→ SUPPLIED DATA
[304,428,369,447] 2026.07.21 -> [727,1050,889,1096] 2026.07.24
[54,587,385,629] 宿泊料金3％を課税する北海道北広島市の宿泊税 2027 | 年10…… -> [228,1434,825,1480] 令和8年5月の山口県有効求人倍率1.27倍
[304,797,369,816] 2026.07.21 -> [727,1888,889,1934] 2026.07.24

...

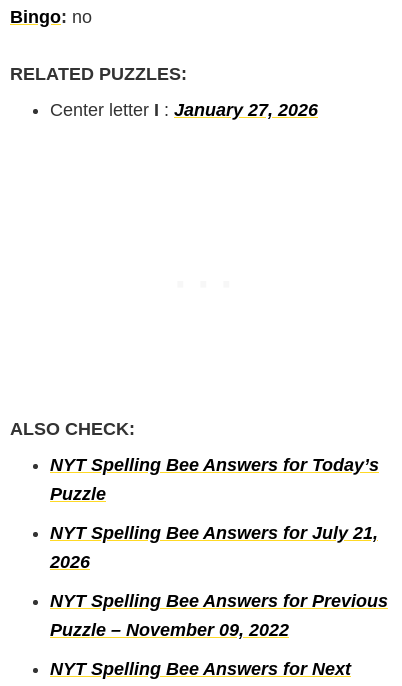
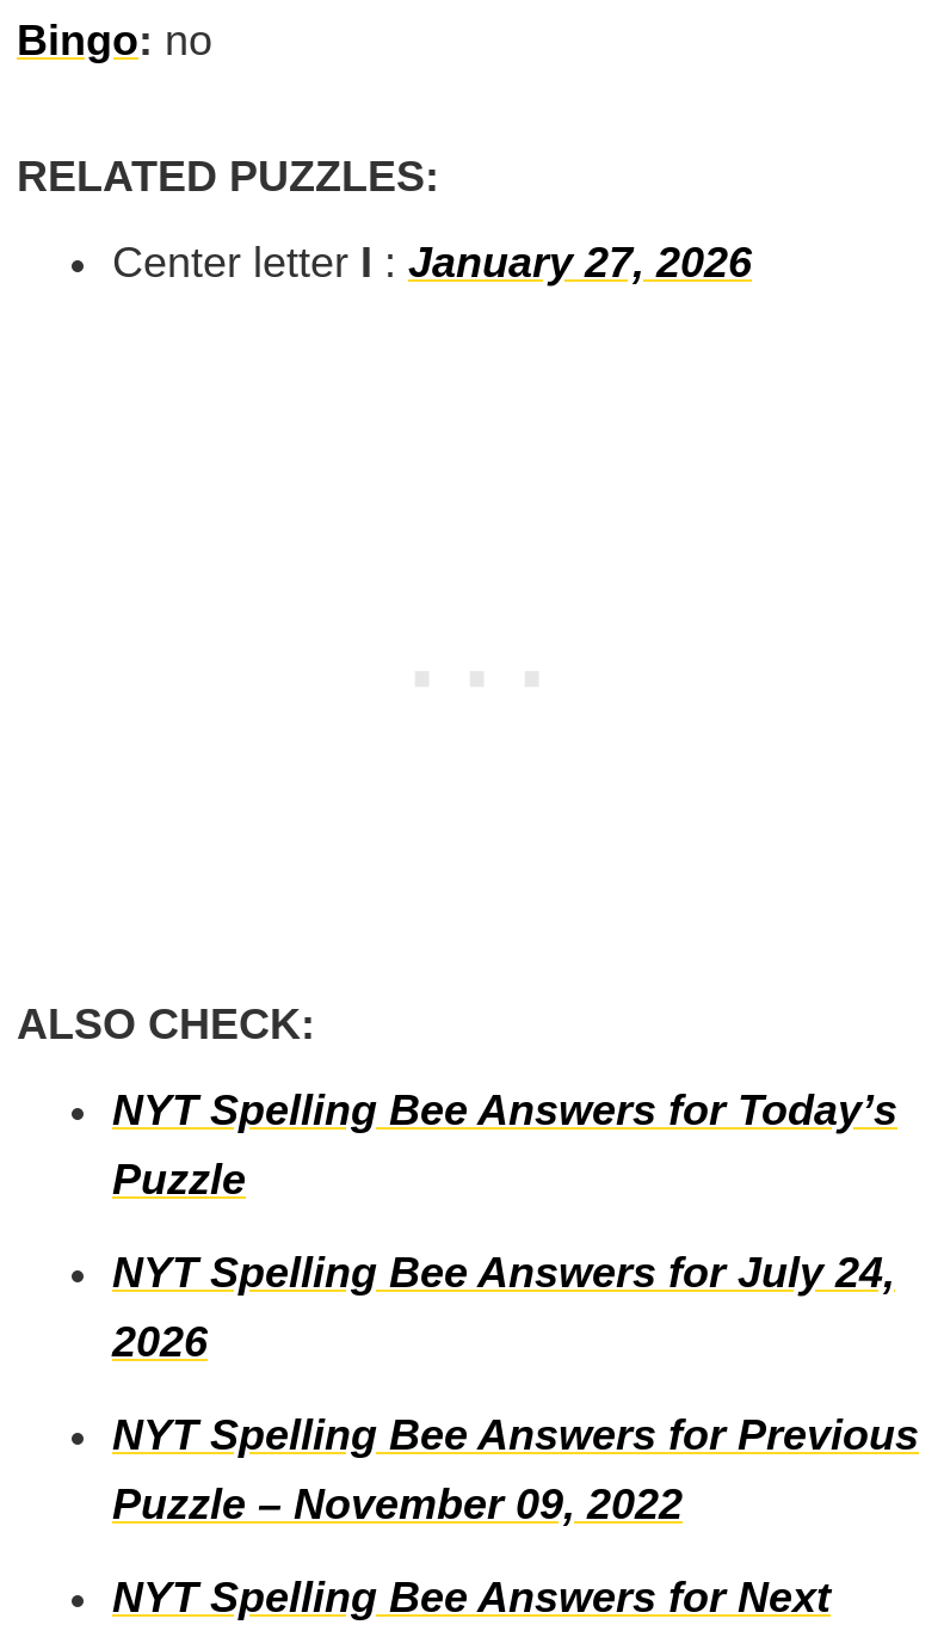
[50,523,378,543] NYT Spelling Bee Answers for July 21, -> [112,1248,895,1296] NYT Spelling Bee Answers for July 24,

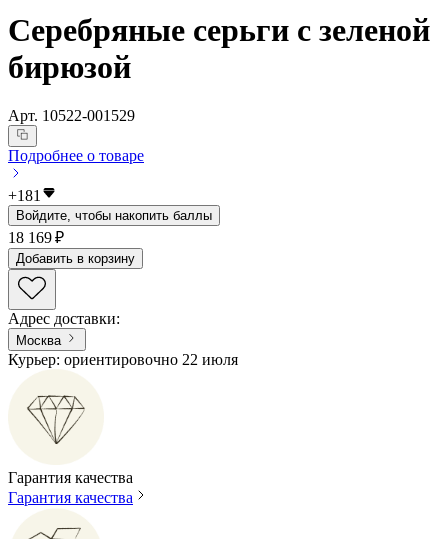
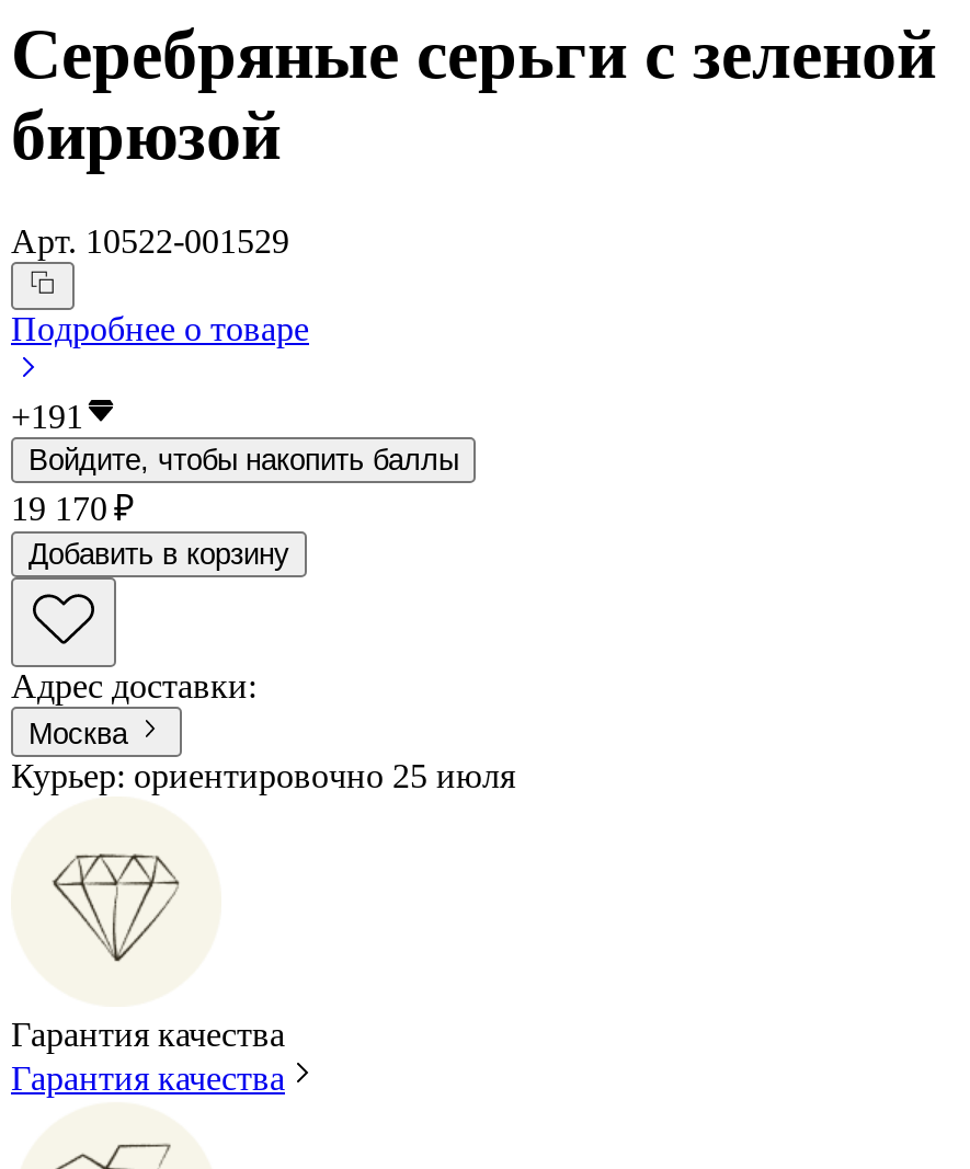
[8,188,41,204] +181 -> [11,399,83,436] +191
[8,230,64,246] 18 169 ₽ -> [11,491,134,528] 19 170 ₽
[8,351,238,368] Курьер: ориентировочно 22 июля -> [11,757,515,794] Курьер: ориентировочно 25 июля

→ AIM OF THE EXERCISE
In the entries above, the lines between the one holding "[54,587,385,629] 宿泊料金3％を課税する北海道北広島市の宿泊税 2027" and the one holding "[304,797,369,816] 2026.07.21 ->", inclusive, are to be printed exactly as written, and those alone.

→ OUTPUT FOR THIS EXERCISE
[54,587,385,629] 宿泊料金3％を課税する北海道北広島市の宿泊税 2027 | 年10…… -> [228,1434,825,1480] 令和8年5月の山口県有効求人倍率1.27倍
[304,797,369,816] 2026.07.21 -> [727,1888,889,1934] 2026.07.24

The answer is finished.